While all he wanted was to throw himself down the dark, winding stairwell, Severus had Cordelia lead the way—it was her blood on the map that would take them to Moira.
So he followed, as much as it killed him, gnashing his teeth and scowling when they happened upon the mazelike corridors of the castle’s lower level. Dead ends aplenty, hallways that got narrower and narrower the farther one trod. Only a demon could have designed such a nightmare, and by the time they reached the second sublevel, the one Moira was supposed to be on, they had burned through an entire hour just mastering the maze. Severus’s inner demon was all but intolerable at this point, his esophagus on fire and his head throbbing.
“Find the room,” he growled, shoving Cordelia out of the second supremely claustrophobic stairwell they’d encountered tonight. “Find it!”
“If you push me one more time, cousin, I’ll banish you,” the witch snarled, fixing him with a withering look over her shoulder.
“We’re running out of time!”
“Hey, look—”
“Well, better let me concentrate then,” Cordelia snapped, speaking over Alaric as she planted her hands rather dramatically on her hips.
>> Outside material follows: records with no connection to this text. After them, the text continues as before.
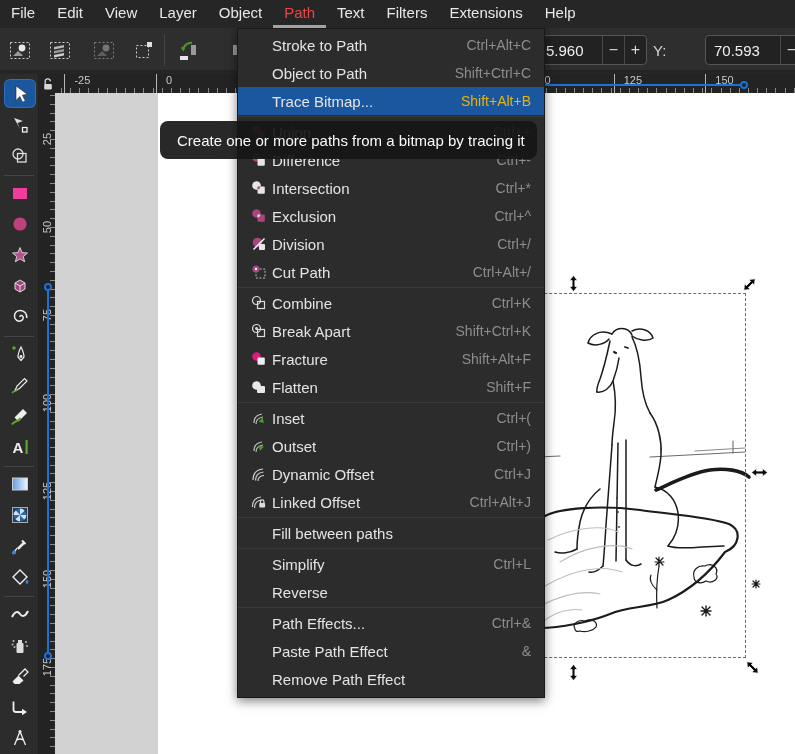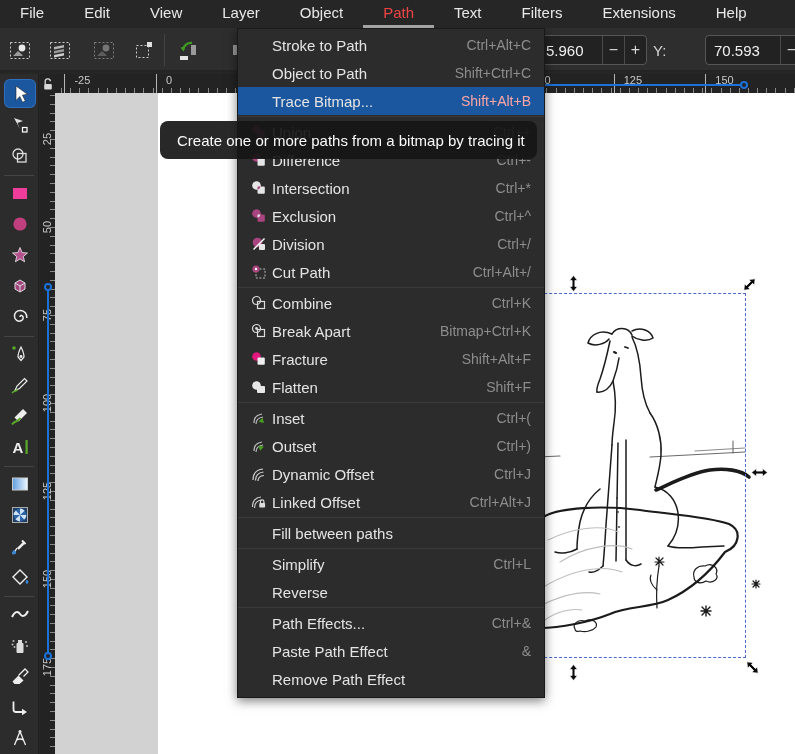--- a/index.html
+++ b/index.html
@@ -8,7 +8,7 @@
 
   
   .menubar{position:absolute;left:0;top:0;width:795px;height:28px;background:#262626;display:flex;align-items:stretch;z-index:40;}
-  .mb-item{color:#e8e8e8;font-size:15px;line-height:25px;padding:0 20px;cursor:default;border-bottom:3px solid transparent;}
+  .mb-item{color:#e8e8e8;font-size:15px;line-height:25px;padding:0 11px;cursor:default;border-bottom:3px solid transparent;}
   .mb-item.active{color:#ef4444;border-bottom:3px solid #a3a3a3;}
 
   

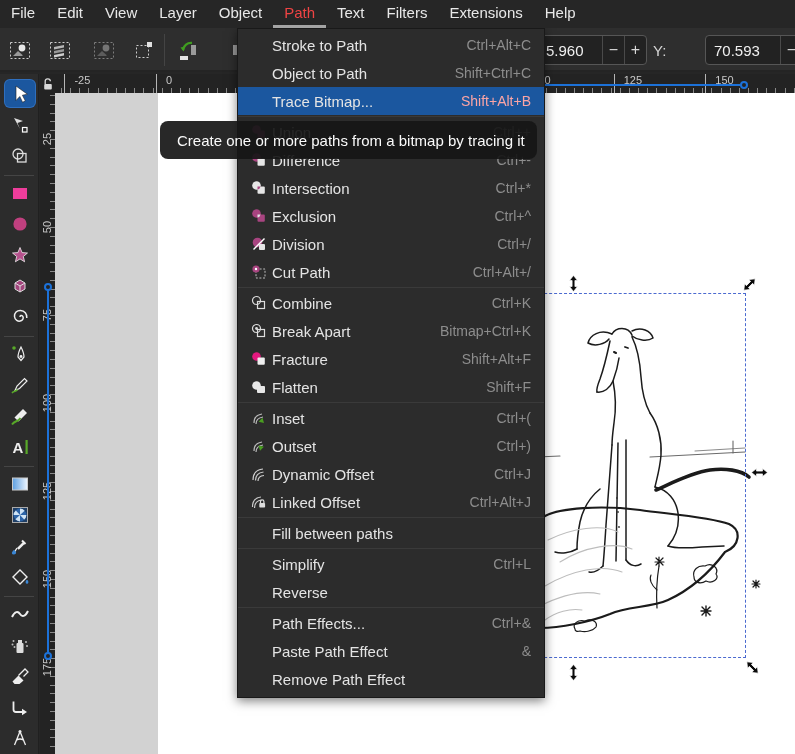--- a/index.html
+++ b/index.html
@@ -56,7 +56,7 @@
   .mic{width:26px;margin-left:8px;display:flex;align-items:center;justify-content:center;}
   .mil{flex:1;}
   .mis{color:#8d8d8d;font-size:14px;padding-right:13px;}
-  .mi.hl .mis{color:#fca5a5;}
+  .mi.hl .mis{color:#eab308;}
   .msep{height:1px;background:#1f1f1f;margin:1px 0;border-bottom:1px solid #3a3a3a;}
 
   

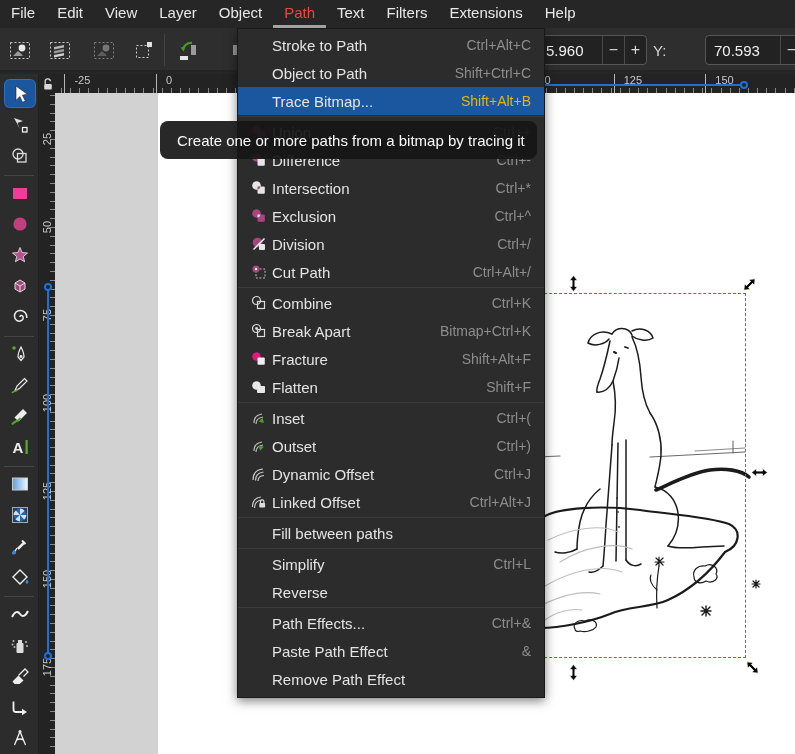--- a/index.html
+++ b/index.html
@@ -497,7 +497,7 @@
           </svg>
         </span>
         <span class="mil">Break Apart</span>
-        <span class="mis">Bitmap+Ctrl+K</span>
+        <span class="mis">Shift+Ctrl+K</span>
       </div>
       <div class="mi">
         <span class="mic">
“Then fucking concentrate!”
“Don’t get your knickers in a—”
“The door!” Alaric shouldered his way past both of them, jogging down the dimly lit dirt corridor ahead. Severus shoved by Cordelia again, ignoring her indignant curses—because Alaric was right. Dead ahead, the only thing on this level was a giant metal door. Torches flickered on either side, and Severus hastily helped Alaric with the half dozen locks, his fingers clumsy and his heart hammering.